Experimental and simulated study on thermal environment of large-scale indoor spaces using radiant panel heating-cooling system

In some buildings with high ceilings and large areas such as the stadiums, there has been an increase in the implementation of radiant panel heating-cooling system (RPHCS) to avoid strong air convection currents. Unlike traditional air conditioning throughout whole room, the spaces that require air conditioning are limited to localized areas, which makes it difficult to achieve high efficiency and energy saving. In previous studies, the heat transfer performance and energy efficiency of RPHCS have been analyzed and some optimizations on the system have been proposed. The thermal comfort evaluation in general indoor spaces such as offices has also been explored. For those large-scale indoor spaces equipped with RPHCS, environmental design to reduce energy consumption while maintaining spatial comfort is unformed, as particular simulation method has not yet been fully established.
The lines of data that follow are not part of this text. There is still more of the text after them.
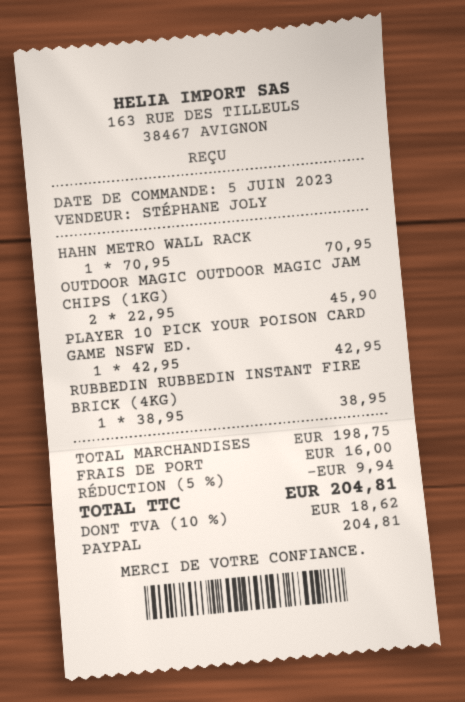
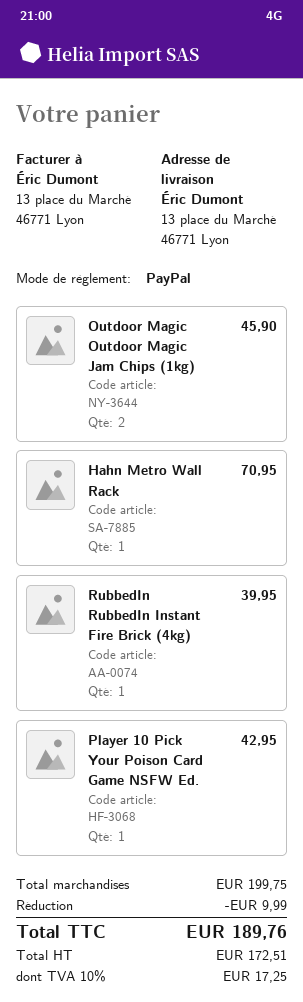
RUBBEDIN RUBBEDIN INSTANT FIRE BRICK (4KG): 1 for 38.95 -> 1 for 39.95
subtotal: 198.75 -> 199.75
discount: 9.94 -> 9.99
shipping: 16.00 -> none
tax: 10% = 18.62 -> 10% = 17.25
total: 204.81 -> 189.76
This study aims to develop a numerical simulation method and to improve its calculation accuracy to evaluate the thermal environment quantitatively, supporting the environmental design in the aforementioned cases. We conducted an experimental investigation of the thermal environment in a research institute with large-scale indoor spaces equipped with RPHCS in both summer and winter. Based on the experimental conditions, the study performed numerical simulations of the indoor thermal environment using the BES (Building Energy Simulation) method and CFD (Computational Fluid Dynamics) method. We applied dimensionless numbers in the field of fluid mechanics to achieve the convective heat transfer coefficient of the non-standard radiant panels and used measurement data to estimate their hypothetical effective areas.

In the case of summer, the dehumidification process of the radiant panel was analyzed, and the ambient humidity and dehumidification capacity of RPHCS were evaluated based on the theory of thermodynamic energy ‘water potential’[1]. For winter conditions, the temperature gradient in vertical direction was calculated by ways of dividing spaces and considering imaginary walls and ceilings. In this way, the amount of advection between spaces becomes a quite important parameter, which is difficult to estimate though. Therefore, a static coupling calculation of CFD and BES[2] was employed, so that reliable advection conditions can be provided by CFD which can clarify the flow distribution.

The simulation results showed good consistency with the experimental data and the appropriateness of these methods have been confirmed. It may provide a reference approach when analyzing the thermal environment of large spaces using RPHCS and help to establish precise numerical simulation support for environmental design and system optimizations.